In the listing that follows, how many lines have the word "reference" in them? Give only the number.

· · · · · · ·

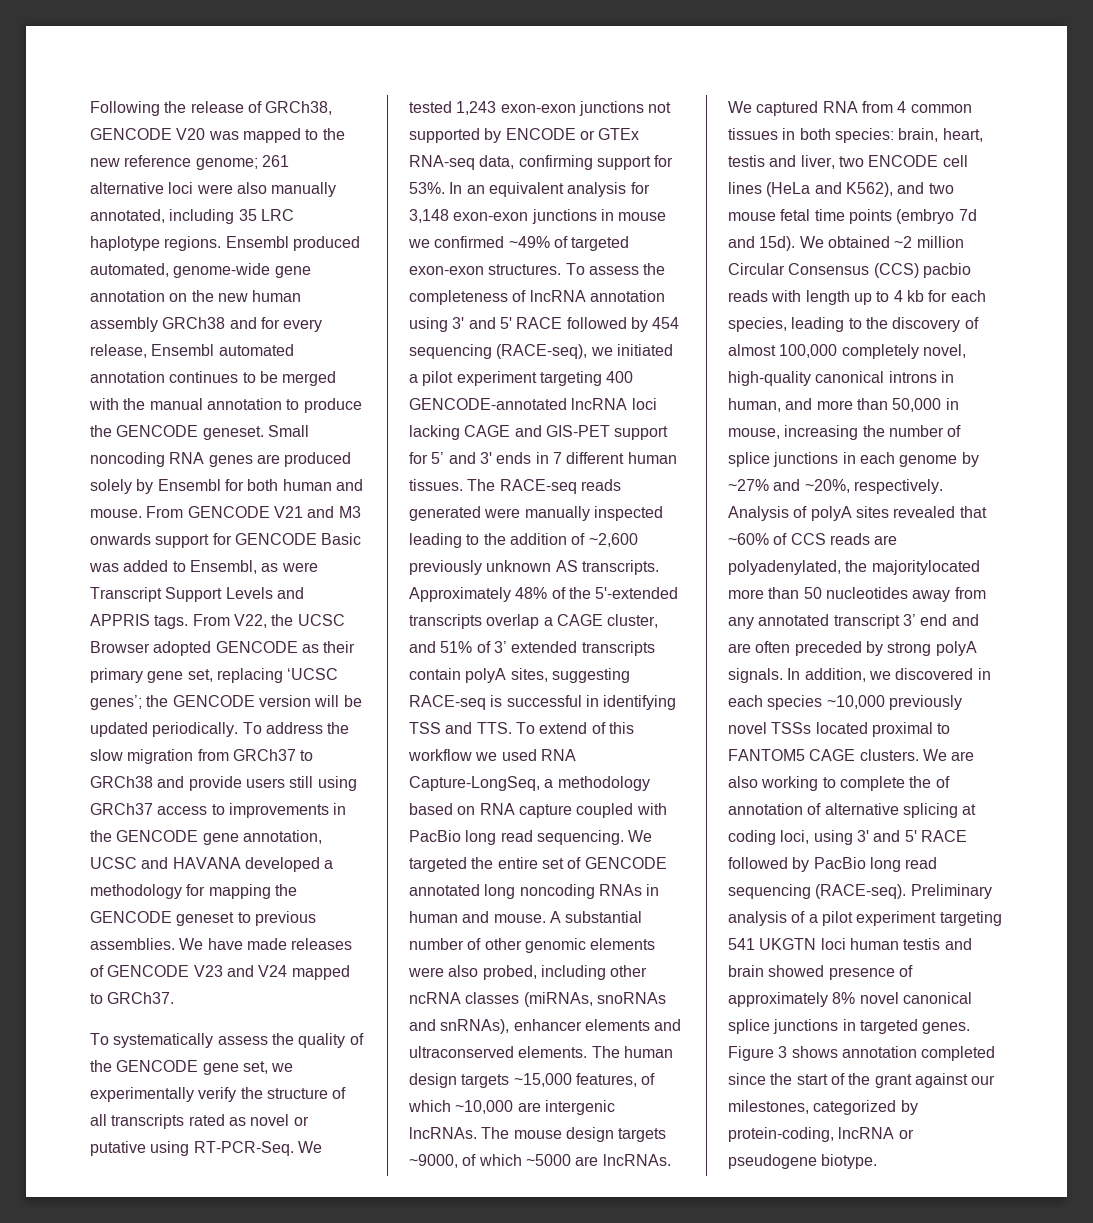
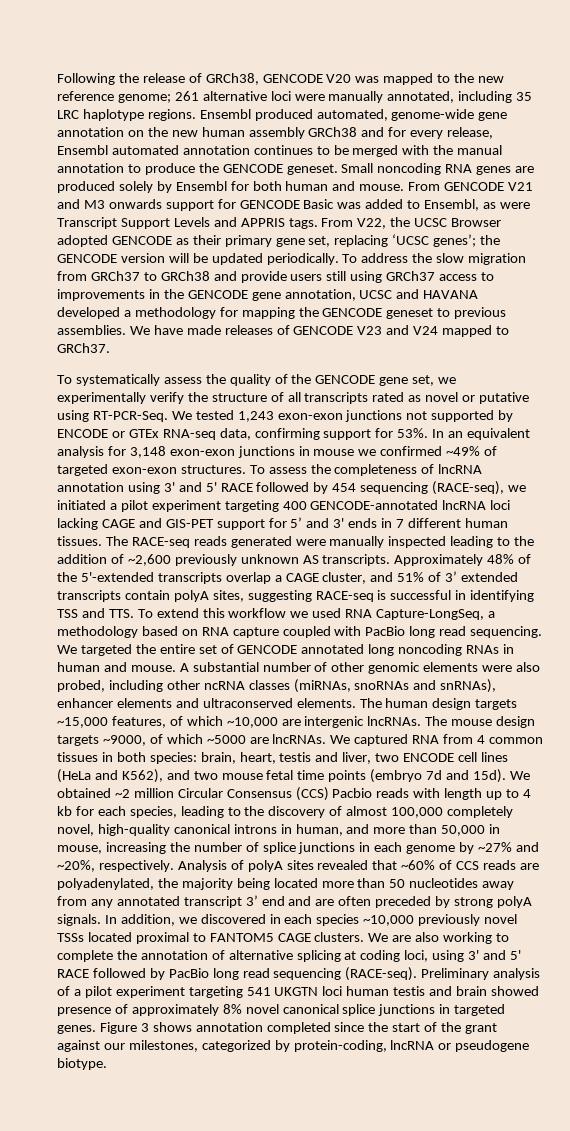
- Following the release of GRCh38, GENCODE V20 was mapped to the new reference genome; 261 alternative loci were also manually annotated, including 35 LRC haplotype regions.
+ Following the release of GRCh38, GENCODE V20 was mapped to the new reference genome; 261 alternative loci were manually annotated, including 35 LRC haplotype regions.
- Approximately 48% of the 5'-extended transcripts overlap a CAGE cluster, and 51% of 3’ extended transcripts contain polyA sites, suggesting RACE-seq is successful in identifying TSS and TTS. To extend of this workflow we used RNA Capture-LongSeq, a methodology based on RNA capture coupled with PacBio long read sequencing.
+ Approximately 48% of the 5'-extended transcripts overlap a CAGE cluster, and 51% of 3’ extended transcripts contain polyA sites, suggesting RACE-seq is successful in identifying TSS and TTS. To extend this workflow we used RNA Capture-LongSeq, a methodology based on RNA capture coupled with PacBio long read sequencing.
- We obtained ~2 million Circular Consensus (CCS) pacbio reads with length up to 4 kb for each species, leading to the discovery of almost 100,000 completely novel, high-quality canonical introns in human, and more than 50,000 in mouse, increasing the number of splice junctions in each genome by ~27% and ~20%, respectively.
+ We obtained ~2 million Circular Consensus (CCS) Pacbio reads with length up to 4 kb for each species, leading to the discovery of almost 100,000 completely novel, high-quality canonical introns in human, and more than 50,000 in mouse, increasing the number of splice junctions in each genome by ~27% and ~20%, respectively.
- Analysis of polyA sites revealed that ~60% of CCS reads are polyadenylated, the majoritylocated more than 50 nucleotides away from any annotated transcript 3’ end and are often preceded by strong polyA signals.
+ Analysis of polyA sites revealed that ~60% of CCS reads are polyadenylated, the majority being located more than 50 nucleotides away from any annotated transcript 3’ end and are often preceded by strong polyA signals.
- We are also working to complete the of annotation of alternative splicing at coding loci, using 3' and 5' RACE followed by PacBio long read sequencing (RACE-seq).
+ We are also working to complete the annotation of alternative splicing at coding loci, using 3' and 5' RACE followed by PacBio long read sequencing (RACE-seq).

· · · · · · ·

* [ANSWER SECTION]: 2